Web page revision data:
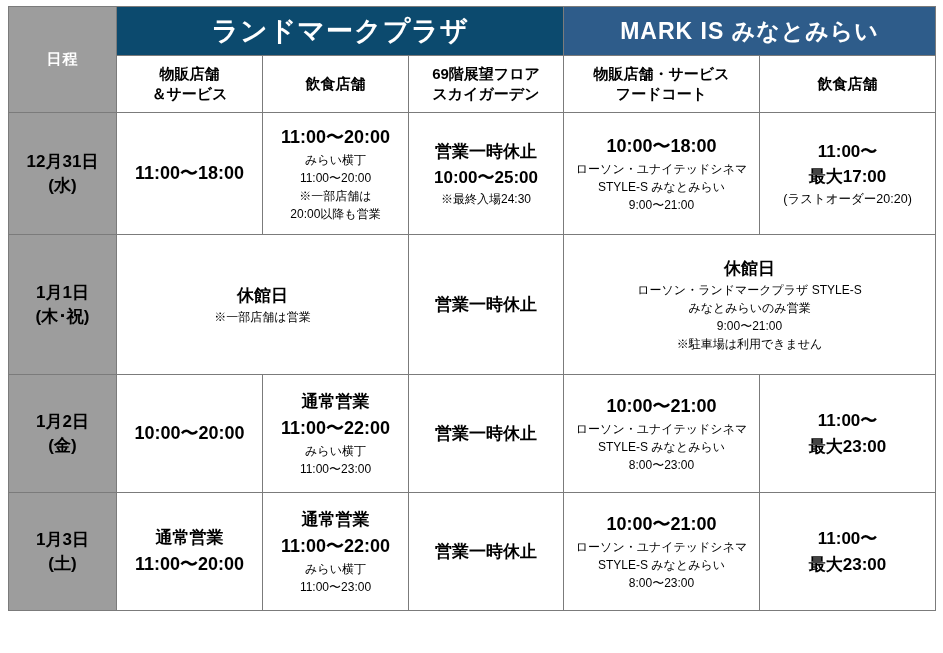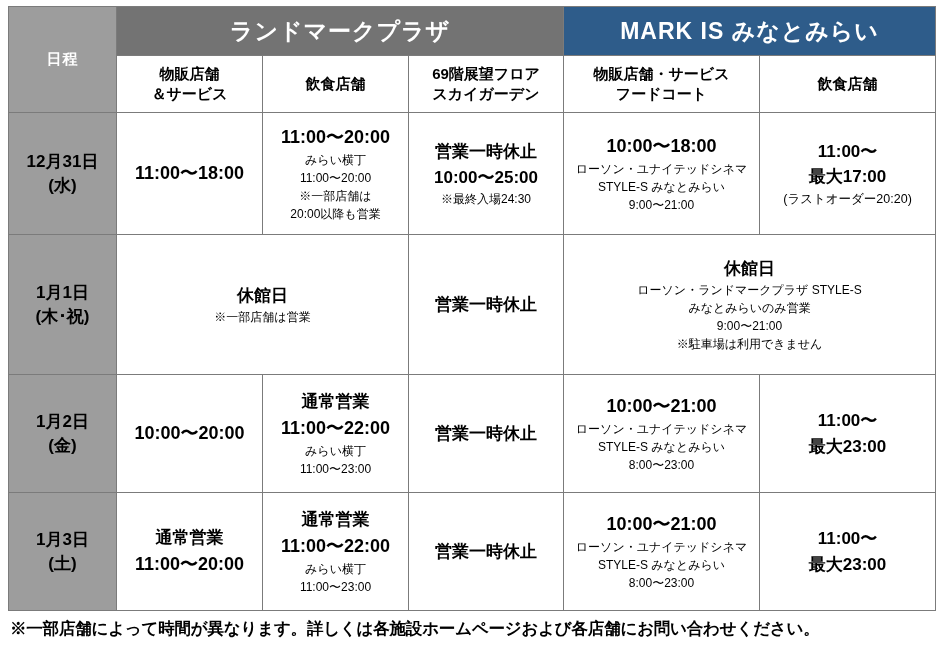--- a/index.html
+++ b/index.html
@@ -41,24 +41,24 @@
   col.c-mi2    { width: 176px; }
 
   .hdr-date {
     background: #9d9d9d;
     color: #ffffff;
     font-weight: bold;
     font-size: 15px;
     letter-spacing: 1px;
   }
   .hdr-lm {
-    background: #737373;
+    background: #0c4a6e;
     color: #ffffff;
     font-weight: bold;
-    font-size: 23px;
+    font-size: 27px;
     letter-spacing: 1px;
     height: 44px;
   }
   .hdr-mi {
     background: #2e5c8a;
     color: #ffffff;
     font-weight: bold;
     font-size: 23px;
     letter-spacing: 1px;
     height: 44px;
@@ -265,15 +265,14 @@
           <div class="small">8:00〜23:00</div>
         </td>
         <td class="cell">
           <div class="med">11:00〜</div>
           <div class="med">最大23:00</div>
         </td>
       </tr>
     </tbody>
   </table>
 
-  <div class="footnote">※一部店舗によって時間が異なります。詳しくは各施設ホームページおよび各店舗にお問い合わせください。</div>
 
 </div>
 
 </body></html>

> What the task requires: Produce an exact copy of every line above, with the images left out.

> Solution for this problem:
--- a/index.html
+++ b/index.html
@@ -41,24 +41,24 @@
   col.c-mi2    { width: 176px; }
 
   .hdr-date {
     background: #9d9d9d;
     color: #ffffff;
     font-weight: bold;
     font-size: 15px;
     letter-spacing: 1px;
   }
   .hdr-lm {
-    background: #737373;
+    background: #0c4a6e;
     color: #ffffff;
     font-weight: bold;
-    font-size: 23px;
+    font-size: 27px;
     letter-spacing: 1px;
     height: 44px;
   }
   .hdr-mi {
     background: #2e5c8a;
     color: #ffffff;
     font-weight: bold;
     font-size: 23px;
     letter-spacing: 1px;
     height: 44px;
@@ -265,15 +265,14 @@
           <div class="small">8:00〜23:00</div>
         </td>
         <td class="cell">
           <div class="med">11:00〜</div>
           <div class="med">最大23:00</div>
         </td>
       </tr>
     </tbody>
   </table>
 
-  <div class="footnote">※一部店舗によって時間が異なります。詳しくは各施設ホームページおよび各店舗にお問い合わせください。</div>
 
 </div>
 
 </body></html>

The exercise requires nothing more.